[Revision tracking records]
****

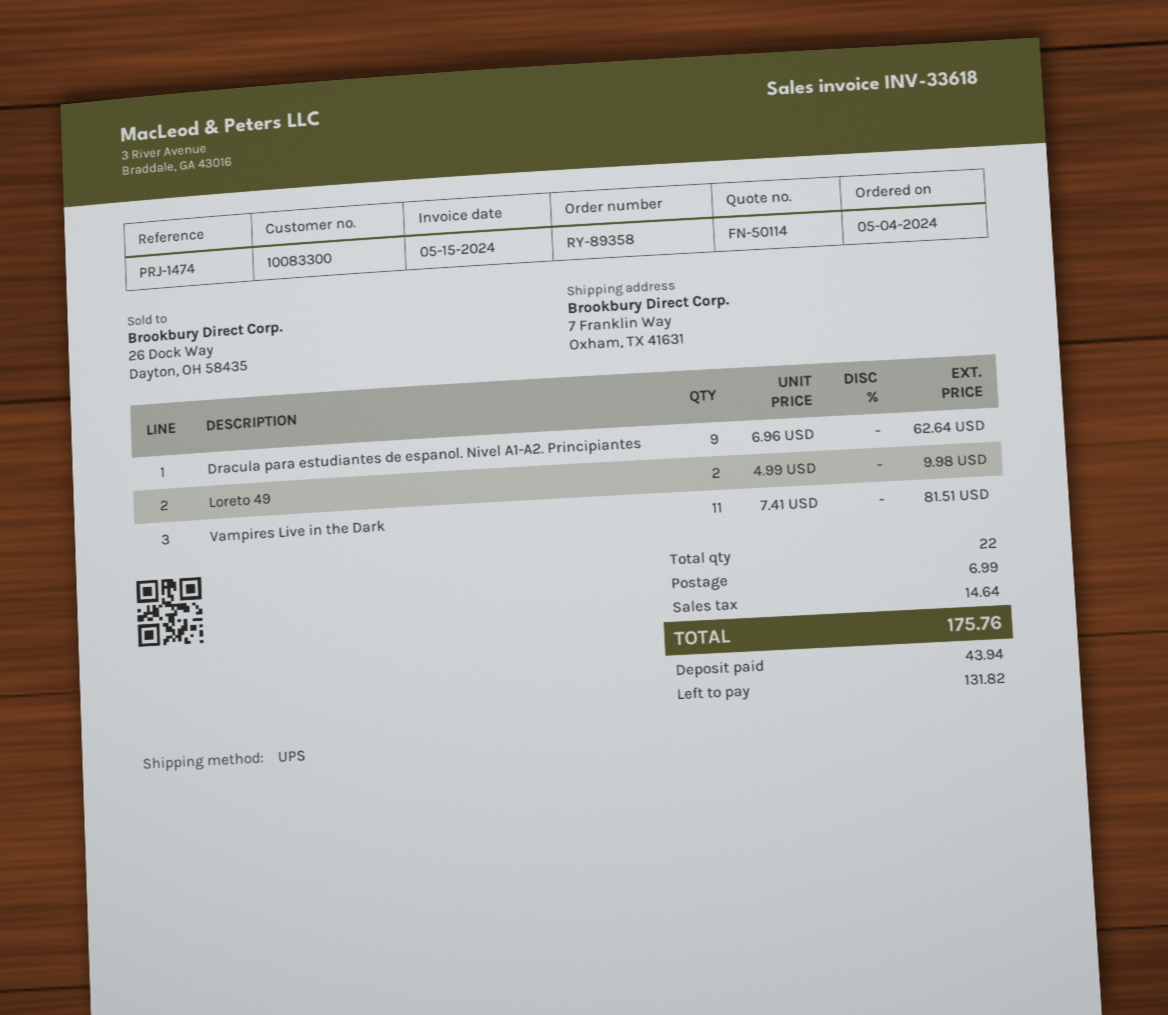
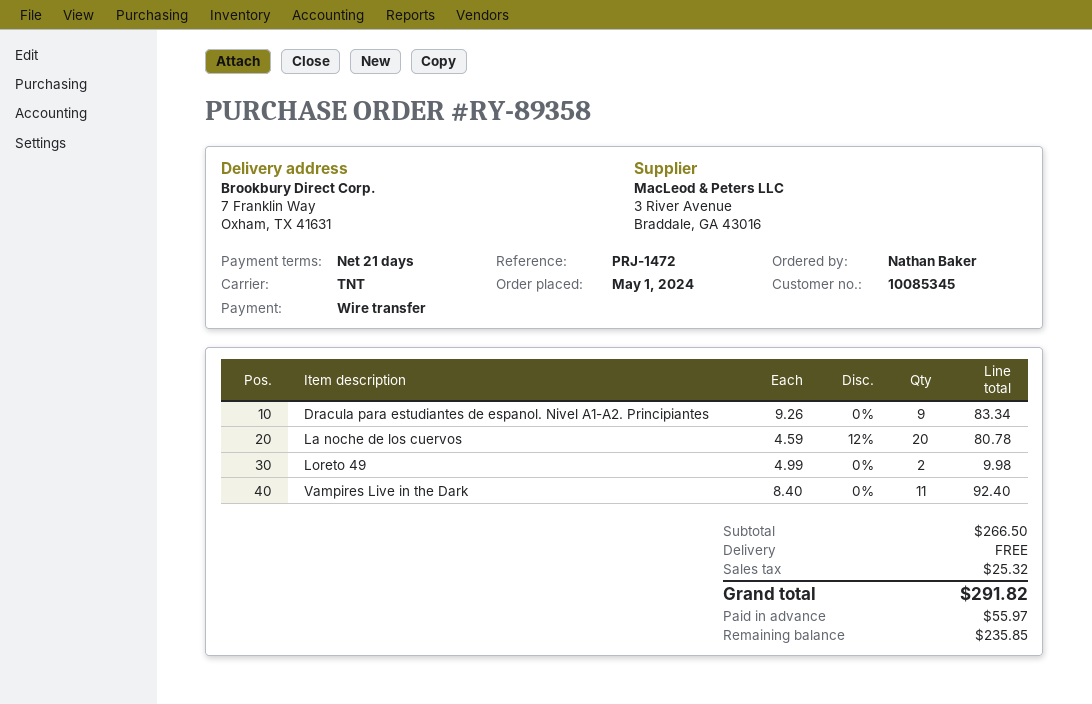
order date: 2024-05-04 -> 2024-05-01
customer number: 10083300 -> 10085345
reference: PRJ-1474 -> PRJ-1472
shipping method: UPS -> TNT
Dracula para estudiantes de espanol. Nivel A1-A2. Principiantes: 9 x 6.96 = 62.64 -> 9 x 9.26 = 83.34
Vampires Live in the Dark: 11 x 7.41 = 81.51 -> 11 x 8.40 = 92.40
La noche de los cuervos: none -> 20 x 4.59 - 12% = 80.78
shipping: 6.99 -> 0.00
tax: 14.64 -> 25.32
total: 175.76 -> 291.82
deposit: 43.94 -> 55.97
balance: 131.82 -> 235.85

****

_Description of the task_: Take each line from the records and copy it unchanged, leaving images out.

_Result for this exercise_:
order date: 2024-05-04 -> 2024-05-01
customer number: 10083300 -> 10085345
reference: PRJ-1474 -> PRJ-1472
shipping method: UPS -> TNT
Dracula para estudiantes de espanol. Nivel A1-A2. Principiantes: 9 x 6.96 = 62.64 -> 9 x 9.26 = 83.34
Vampires Live in the Dark: 11 x 7.41 = 81.51 -> 11 x 8.40 = 92.40
La noche de los cuervos: none -> 20 x 4.59 - 12% = 80.78
shipping: 6.99 -> 0.00
tax: 14.64 -> 25.32
total: 175.76 -> 291.82
deposit: 43.94 -> 55.97
balance: 131.82 -> 235.85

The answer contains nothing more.